Problem:
Give back every record below, character for character.
▼▼▼
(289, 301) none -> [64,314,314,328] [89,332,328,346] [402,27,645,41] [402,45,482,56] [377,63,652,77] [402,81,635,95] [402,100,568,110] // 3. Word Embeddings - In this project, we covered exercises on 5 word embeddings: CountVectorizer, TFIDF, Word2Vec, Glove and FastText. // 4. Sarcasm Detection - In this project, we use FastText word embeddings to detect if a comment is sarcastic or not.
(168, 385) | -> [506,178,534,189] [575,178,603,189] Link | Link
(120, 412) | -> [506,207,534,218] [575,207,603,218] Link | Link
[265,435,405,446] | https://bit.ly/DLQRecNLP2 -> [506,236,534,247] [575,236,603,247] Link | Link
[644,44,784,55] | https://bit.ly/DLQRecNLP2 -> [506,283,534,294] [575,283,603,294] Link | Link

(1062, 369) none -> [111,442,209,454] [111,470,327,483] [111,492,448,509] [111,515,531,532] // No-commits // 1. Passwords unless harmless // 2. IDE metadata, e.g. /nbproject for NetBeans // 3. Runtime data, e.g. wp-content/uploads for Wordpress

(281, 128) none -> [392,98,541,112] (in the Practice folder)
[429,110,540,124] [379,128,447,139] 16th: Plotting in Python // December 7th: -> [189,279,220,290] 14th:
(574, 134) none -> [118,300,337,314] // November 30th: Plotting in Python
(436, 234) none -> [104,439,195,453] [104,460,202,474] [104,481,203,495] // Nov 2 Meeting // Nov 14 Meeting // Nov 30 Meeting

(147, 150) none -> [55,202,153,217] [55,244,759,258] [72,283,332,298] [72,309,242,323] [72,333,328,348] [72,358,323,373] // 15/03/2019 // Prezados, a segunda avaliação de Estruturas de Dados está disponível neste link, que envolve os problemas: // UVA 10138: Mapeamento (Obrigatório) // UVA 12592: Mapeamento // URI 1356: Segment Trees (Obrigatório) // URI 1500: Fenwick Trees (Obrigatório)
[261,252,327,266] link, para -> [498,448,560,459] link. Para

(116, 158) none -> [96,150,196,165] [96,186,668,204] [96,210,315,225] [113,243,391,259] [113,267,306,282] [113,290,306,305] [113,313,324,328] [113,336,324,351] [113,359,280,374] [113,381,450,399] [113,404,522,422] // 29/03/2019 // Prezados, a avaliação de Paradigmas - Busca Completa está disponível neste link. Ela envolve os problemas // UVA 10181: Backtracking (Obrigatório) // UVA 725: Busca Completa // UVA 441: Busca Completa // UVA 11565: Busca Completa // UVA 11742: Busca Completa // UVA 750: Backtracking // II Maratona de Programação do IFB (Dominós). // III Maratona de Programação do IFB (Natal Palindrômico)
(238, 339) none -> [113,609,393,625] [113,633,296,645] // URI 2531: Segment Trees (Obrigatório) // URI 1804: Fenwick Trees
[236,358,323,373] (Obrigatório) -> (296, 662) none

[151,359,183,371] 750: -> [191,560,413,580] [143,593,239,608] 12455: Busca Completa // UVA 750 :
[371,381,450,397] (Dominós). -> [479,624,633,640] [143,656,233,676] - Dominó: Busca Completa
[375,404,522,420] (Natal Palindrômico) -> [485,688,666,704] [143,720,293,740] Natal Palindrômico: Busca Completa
▲▲▲
Output of the task:
(289, 301) none -> [64,314,314,328] [89,332,328,346] [402,27,645,41] [402,45,482,56] [377,63,652,77] [402,81,635,95] [402,100,568,110] // 3. Word Embeddings - In this project, we covered exercises on 5 word embeddings: CountVectorizer, TFIDF, Word2Vec, Glove and FastText. // 4. Sarcasm Detection - In this project, we use FastText word embeddings to detect if a comment is sarcastic or not.
(168, 385) | -> [506,178,534,189] [575,178,603,189] Link | Link
(120, 412) | -> [506,207,534,218] [575,207,603,218] Link | Link
[265,435,405,446] | https://bit.ly/DLQRecNLP2 -> [506,236,534,247] [575,236,603,247] Link | Link
[644,44,784,55] | https://bit.ly/DLQRecNLP2 -> [506,283,534,294] [575,283,603,294] Link | Link

(1062, 369) none -> [111,442,209,454] [111,470,327,483] [111,492,448,509] [111,515,531,532] // No-commits // 1. Passwords unless harmless // 2. IDE metadata, e.g. /nbproject for NetBeans // 3. Runtime data, e.g. wp-content/uploads for Wordpress

(281, 128) none -> [392,98,541,112] (in the Practice folder)
[429,110,540,124] [379,128,447,139] 16th: Plotting in Python // December 7th: -> [189,279,220,290] 14th:
(574, 134) none -> [118,300,337,314] // November 30th: Plotting in Python
(436, 234) none -> [104,439,195,453] [104,460,202,474] [104,481,203,495] // Nov 2 Meeting // Nov 14 Meeting // Nov 30 Meeting

(147, 150) none -> [55,202,153,217] [55,244,759,258] [72,283,332,298] [72,309,242,323] [72,333,328,348] [72,358,323,373] // 15/03/2019 // Prezados, a segunda avaliação de Estruturas de Dados está disponível neste link, que envolve os problemas: // UVA 10138: Mapeamento (Obrigatório) // UVA 12592: Mapeamento // URI 1356: Segment Trees (Obrigatório) // URI 1500: Fenwick Trees (Obrigatório)
[261,252,327,266] link, para -> [498,448,560,459] link. Para

(116, 158) none -> [96,150,196,165] [96,186,668,204] [96,210,315,225] [113,243,391,259] [113,267,306,282] [113,290,306,305] [113,313,324,328] [113,336,324,351] [113,359,280,374] [113,381,450,399] [113,404,522,422] // 29/03/2019 // Prezados, a avaliação de Paradigmas - Busca Completa está disponível neste link. Ela envolve os problemas // UVA 10181: Backtracking (Obrigatório) // UVA 725: Busca Completa // UVA 441: Busca Completa // UVA 11565: Busca Completa // UVA 11742: Busca Completa // UVA 750: Backtracking // II Maratona de Programação do IFB (Dominós). // III Maratona de Programação do IFB (Natal Palindrômico)
(238, 339) none -> [113,609,393,625] [113,633,296,645] // URI 2531: Segment Trees (Obrigatório) // URI 1804: Fenwick Trees
[236,358,323,373] (Obrigatório) -> (296, 662) none

[151,359,183,371] 750: -> [191,560,413,580] [143,593,239,608] 12455: Busca Completa // UVA 750 :
[371,381,450,397] (Dominós). -> [479,624,633,640] [143,656,233,676] - Dominó: Busca Completa
[375,404,522,420] (Natal Palindrômico) -> [485,688,666,704] [143,720,293,740] Natal Palindrômico: Busca Completa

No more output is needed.